---------- DATA ----------
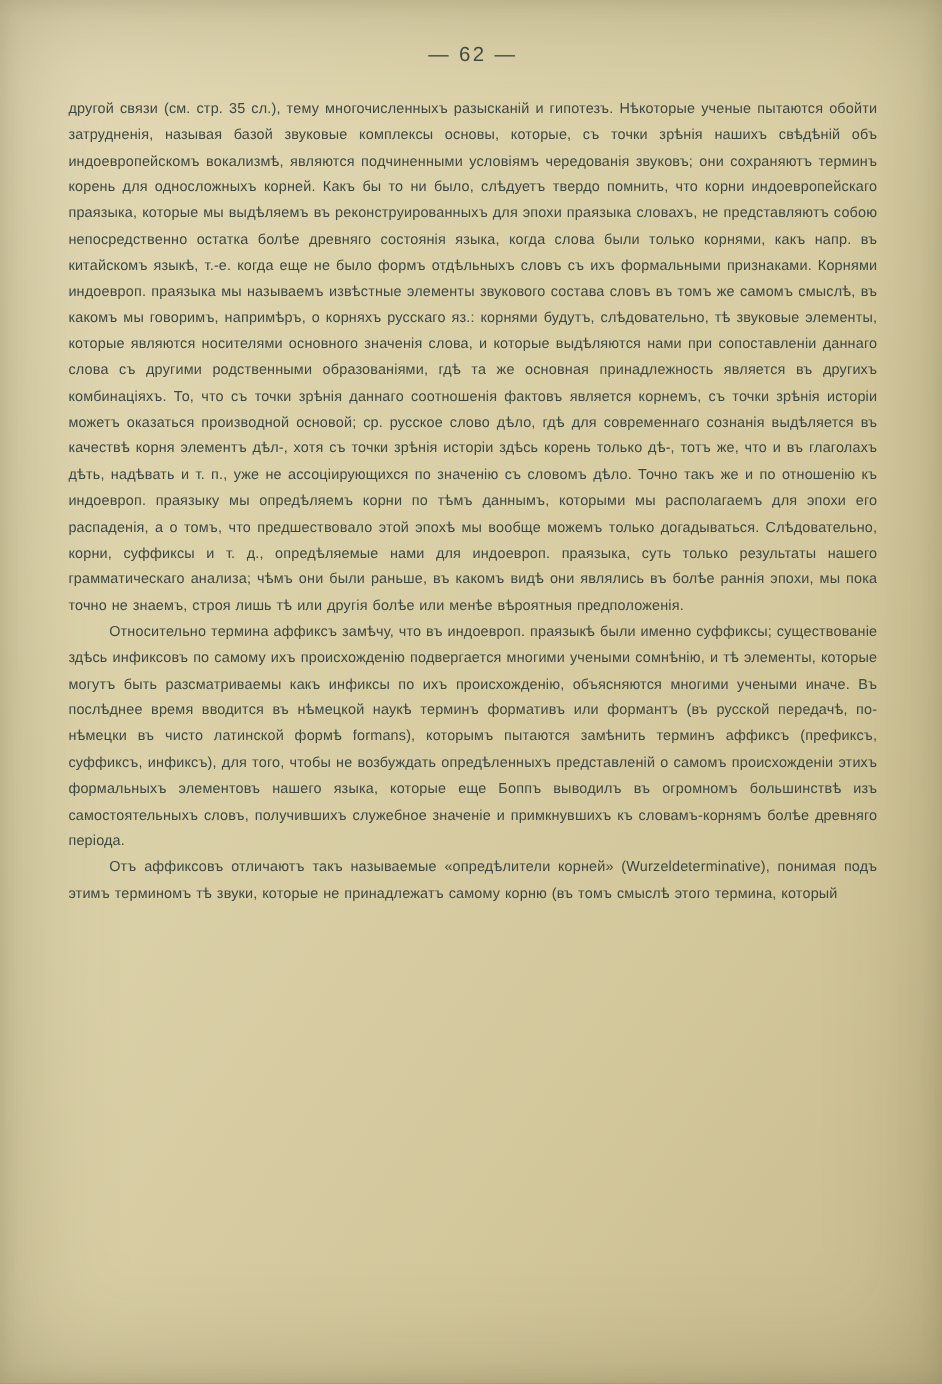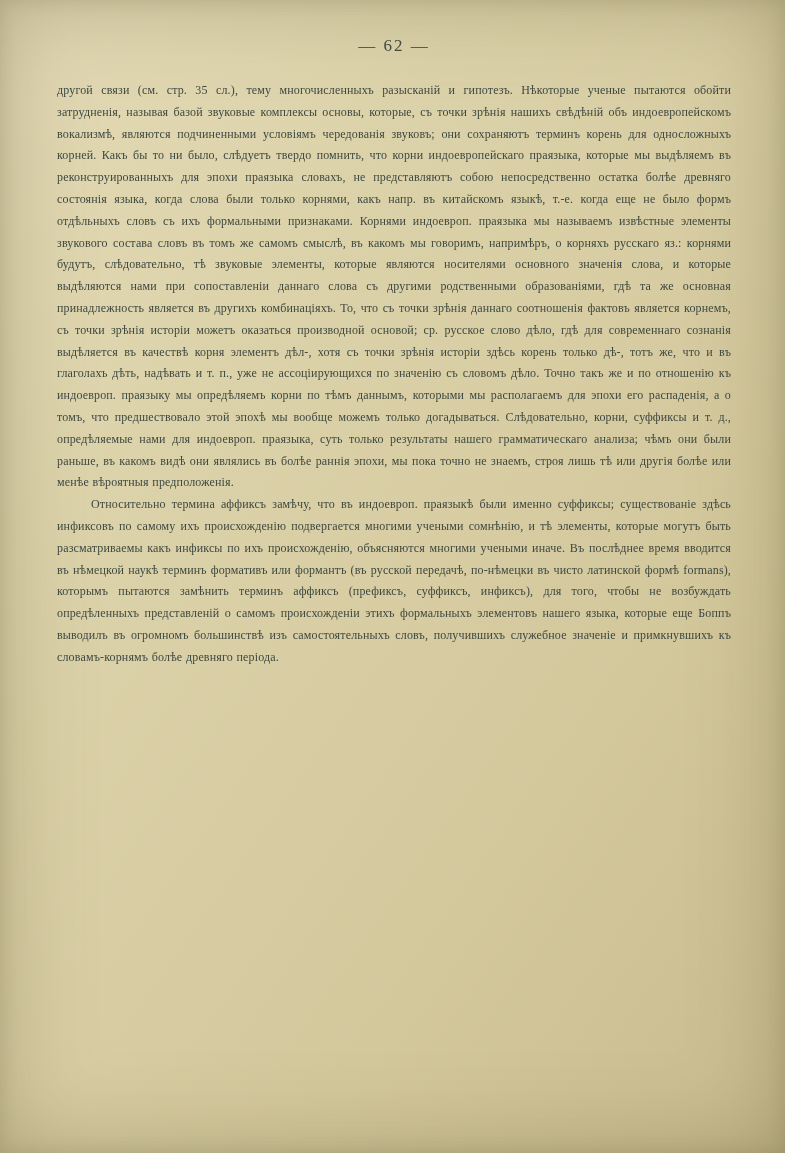--- a/index.html
+++ b/index.html
@@ -17,7 +17,7 @@
     background: linear-gradient(125deg, #e3dab6 0%, #dbd1a8 35%, #d3c79c 70%, #c8bb8f 100%);
     box-shadow: inset 0 0 90px rgba(96, 88, 50, 0.35), inset 0 0 18px rgba(96, 88, 50, 0.18);
     overflow: hidden;
-    font-family: Liberation Serif, serif;
+    font-family: Liberation Sans, sans-serif;
     color: #3e4840;
   }
   .page-number {

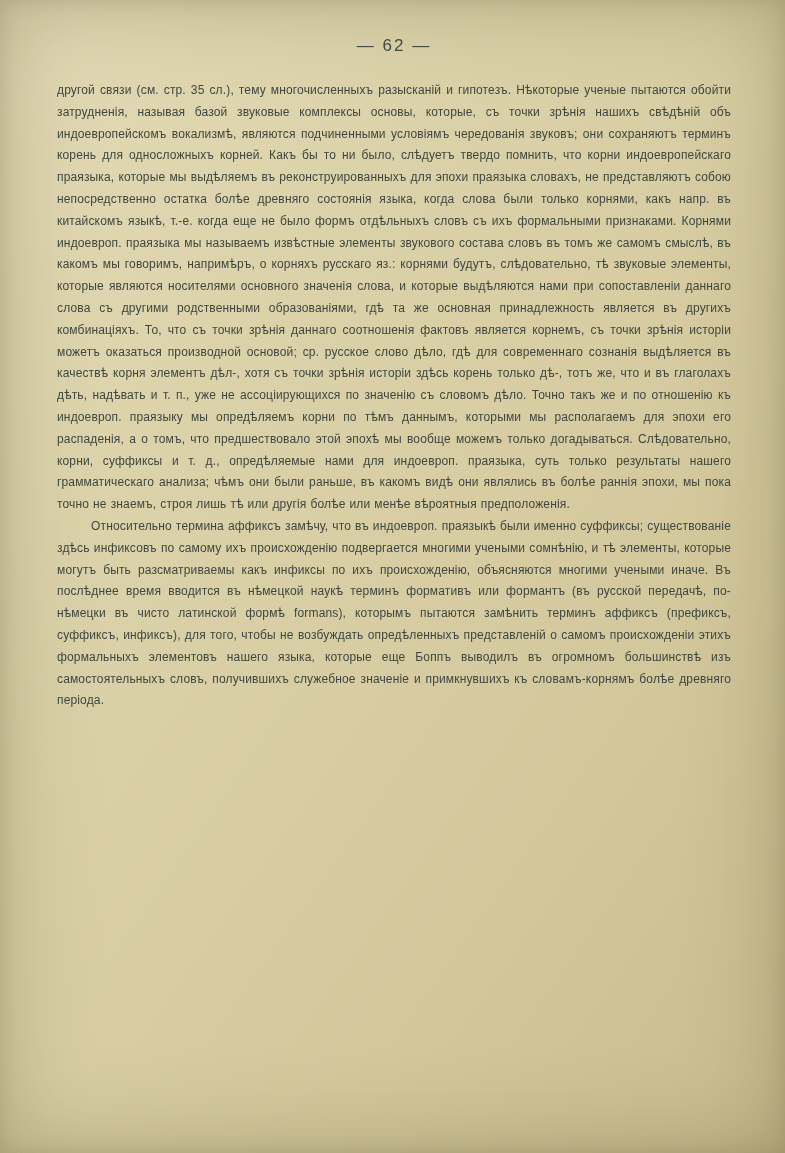--- a/index.html
+++ b/index.html
@@ -49,6 +49,7 @@
   <div class="text-block">
     <p>другой связи (см. стр. 35 сл.), тему многочисленныхъ разысканій и гипотезъ. Нѣкоторые ученые пытаются обойти затрудненія, называя базой звуковые комплексы основы, которые, съ точки зрѣнія нашихъ свѣдѣній объ индоевропейскомъ вокализмѣ, являются подчиненными условіямъ чередованія звуковъ; они сохраняютъ терминъ корень для односложныхъ корней. Какъ бы то ни было, слѣдуетъ твердо помнить, что корни индоевропейскаго праязыка, которые мы выдѣляемъ въ реконструированныхъ для эпохи праязыка словахъ, не представляютъ собою непосредственно остатка болѣе древняго состоянія языка, когда слова были только корнями, какъ напр. въ китайскомъ языкѣ, т.-е. когда еще не было формъ отдѣльныхъ словъ съ ихъ формальными признаками. Корнями индоевроп. праязыка мы называемъ извѣстные элементы звукового состава словъ въ томъ же самомъ смыслѣ, въ какомъ мы говоримъ, напримѣръ, о корняхъ русскаго яз.: корнями будутъ, слѣдовательно, тѣ звуковые элементы, которые являются носителями основного значенія слова, и которые выдѣляются нами при сопоставленіи даннаго слова съ другими родственными образованіями, гдѣ та же основная принадлежность является въ другихъ комбинаціяхъ. То, что съ точки зрѣнія даннаго соотношенія фактовъ является корнемъ, съ точки зрѣнія исторіи можетъ оказаться производной основой; ср. русское слово дѣло, гдѣ для современнаго сознанія выдѣляется въ качествѣ корня элементъ дѣл-, хотя съ точки зрѣнія исторіи здѣсь корень только дѣ-, тотъ же, что и въ глаголахъ дѣть, надѣвать и т. п., уже не ассоціирующихся по значенію съ словомъ дѣло. Точно такъ же и по отношенію къ индоевроп. праязыку мы опредѣляемъ корни по тѣмъ даннымъ, которыми мы располагаемъ для эпохи его распаденія, а о томъ, что предшествовало этой эпохѣ мы вообще можемъ только догадываться. Слѣдовательно, корни, суффиксы и т. д., опредѣляемые нами для индоевроп. праязыка, суть только результаты нашего грамматическаго анализа; чѣмъ они были раньше, въ какомъ видѣ они являлись въ болѣе раннія эпохи, мы пока точно не знаемъ, строя лишь тѣ или другія болѣе или менѣе вѣроятныя предположенія.</p>
     <p class="para-indent">Относительно термина аффиксъ замѣчу, что въ индоевроп. праязыкѣ были именно суффиксы; существованіе здѣсь инфиксовъ по самому ихъ происхожденію подвергается многими учеными сомнѣнію, и тѣ элементы, которые могутъ быть разсматриваемы какъ инфиксы по ихъ происхожденію, объясняются многими учеными иначе. Въ послѣднее время вводится въ нѣмецкой наукѣ терминъ формативъ или формантъ (въ русской передачѣ, по-нѣмецки въ чисто латинской формѣ formans), которымъ пытаются замѣнить терминъ аффиксъ (префиксъ, суффиксъ, инфиксъ), для того, чтобы не возбуждать опредѣленныхъ представленій о самомъ происхожденіи этихъ формальныхъ элементовъ нашего языка, которые еще Боппъ выводилъ въ огромномъ большинствѣ изъ самостоятельныхъ словъ, получившихъ служебное значеніе и примкнувшихъ къ словамъ-корнямъ болѣе древняго періода.</p>
+    <p class="para-indent">Отъ аффиксовъ отличаютъ такъ называемые «опредѣлители корней» (Wurzeldeterminative), понимая подъ этимъ терминомъ тѣ звуки, которые не принадлежатъ самому корню (въ томъ смыслѣ этого термина, который</p>
   </div>
 </div>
----------
TASK OBJECTIVE
Copy out each line of the entries above that holds "family".

COMPLETED EXERCISE
-    font-family: Liberation Serif, serif;
+    font-family: Liberation Sans, sans-serif;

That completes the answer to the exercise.